コンビニには“フェロモン店長”三彦目当てにファンである近所の人々が集い、アイドルのようなキラキラ接客対応が常態化。非現実的なようで中島さんの美しいビジュアルと振る舞いがピタリとはまっています。
ワイルドな二彦は長髪に無精髭という風貌で、破天荒な行動をしたり、奇声を発したりとコメディに振り切り、三彦とは対照的です。こうした真逆の兄弟を華麗に演じ分けられるのは、中島さんのこれまでの経験によるものが大きいと思います。中島さんが1人2役で見せる「セクシーとワイルド」の二面性を、どうしてここまで巧みに鮮やかに表現されているのでしょうか。
海外俳優も圧倒する徹底的なリサーチ力
中島さんの表現における振り幅は、徹底した準備力と役や作品世界に自分のすべてを投げ込む強い覚悟からくる“没入感”が源になっています。まず、役に対してよく研究し作り込みが細かいタイプ。本人が様々なインタビューでも明かしていますが、演じる役がどんな人物なのか極限まで深掘りし解像度を高めた上で、性格・話し方・感情の出し方まで細部を練り上げているそう。
海外ドラマに初出演した『コンコルディア/Concordia』(Hulu)では、英語ながらセリフを完璧に落とし込み、共演者の過去作をとことん研究して相手に合わせたトーンに変えていた点が評価されています。
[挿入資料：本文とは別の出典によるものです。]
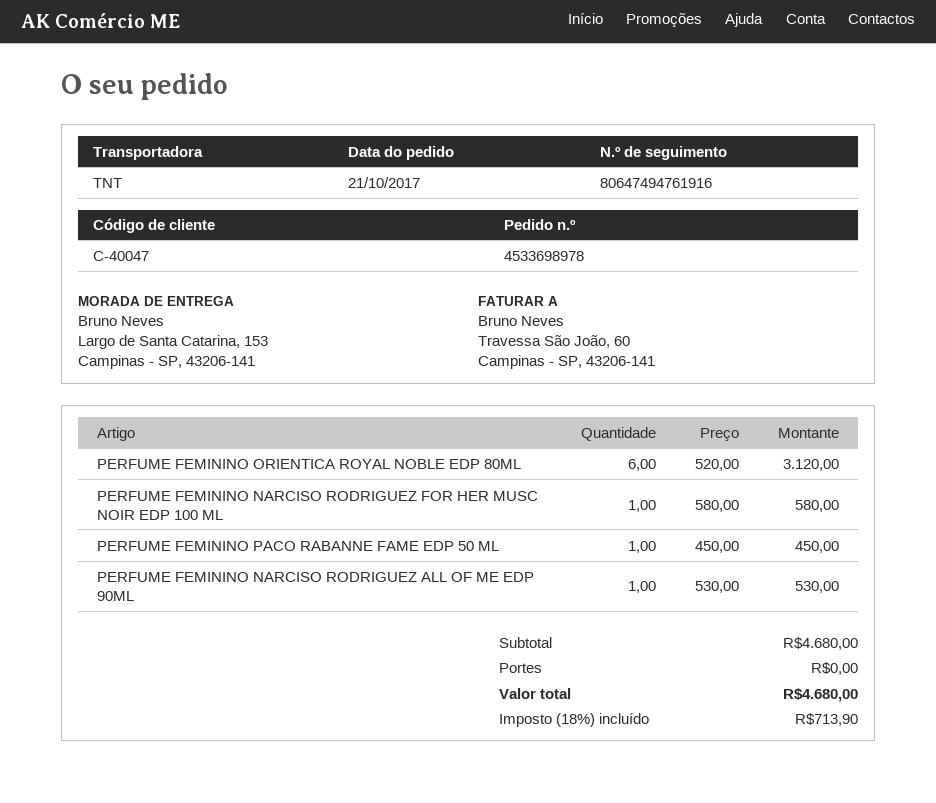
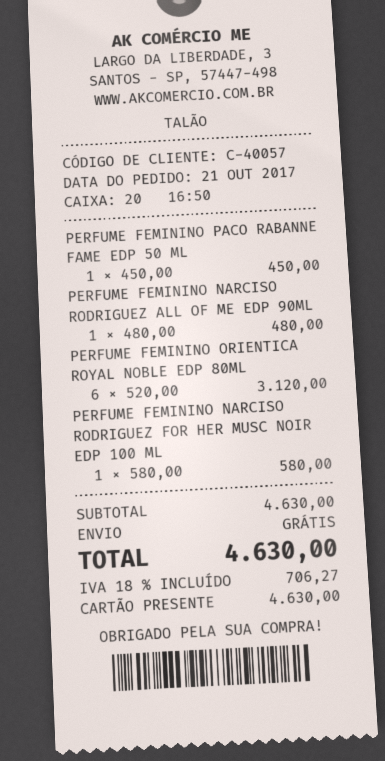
customer number: C-40047 -> C-40057
PERFUME FEMININO NARCISO RODRIGUEZ ALL OF ME EDP 90ML: 1 x 530.00 = 530.00 -> 1 x 480.00 = 480.00
subtotal: 4680.00 -> 4630.00
tax: 18% = 713.90 -> 18% = 706.27
total: 4680.00 -> 4630.00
さらに『めざましテレビ』(フジテレビ系)の「教えて!ケンティーチャー」内では映画『プラダを着た悪魔2』俳優のアン・ハサウェイさんとメリル・ストリープさんに、中島さんが英語で直接インタビューを敢行。2人が驚いてしまうほど相手をリサーチしており、懐に飛び込んでいました。この光景にSNS上では「中島健人氏のインタビュー素晴らしかった」「こういう取材は事前準備でほぼ決まると思ってる」「健人くんのインタビューは自分で徹底的に調べているから嘘がない」と絶賛の声が溢れていました。
アイドル・ケンティーの観客を没入させる覚悟
また、自身を投げ込む強い覚悟によって、作品ごとにその世界に完全に入り込み、観客まで同じ目線に引きずり込む力があります。役者としても、「アイドル・ケンティー」としても、中途半端に恥ずかしがることなく自身を解放出来ることは、中島さんの大きなアドバンテージです。
こうした準備力と自分を投げ込む強い覚悟が観客の“没入感”を高め、「役として作品世界に存在している」ように演じるため、見る側も自然と物語に吸い込まれるのです。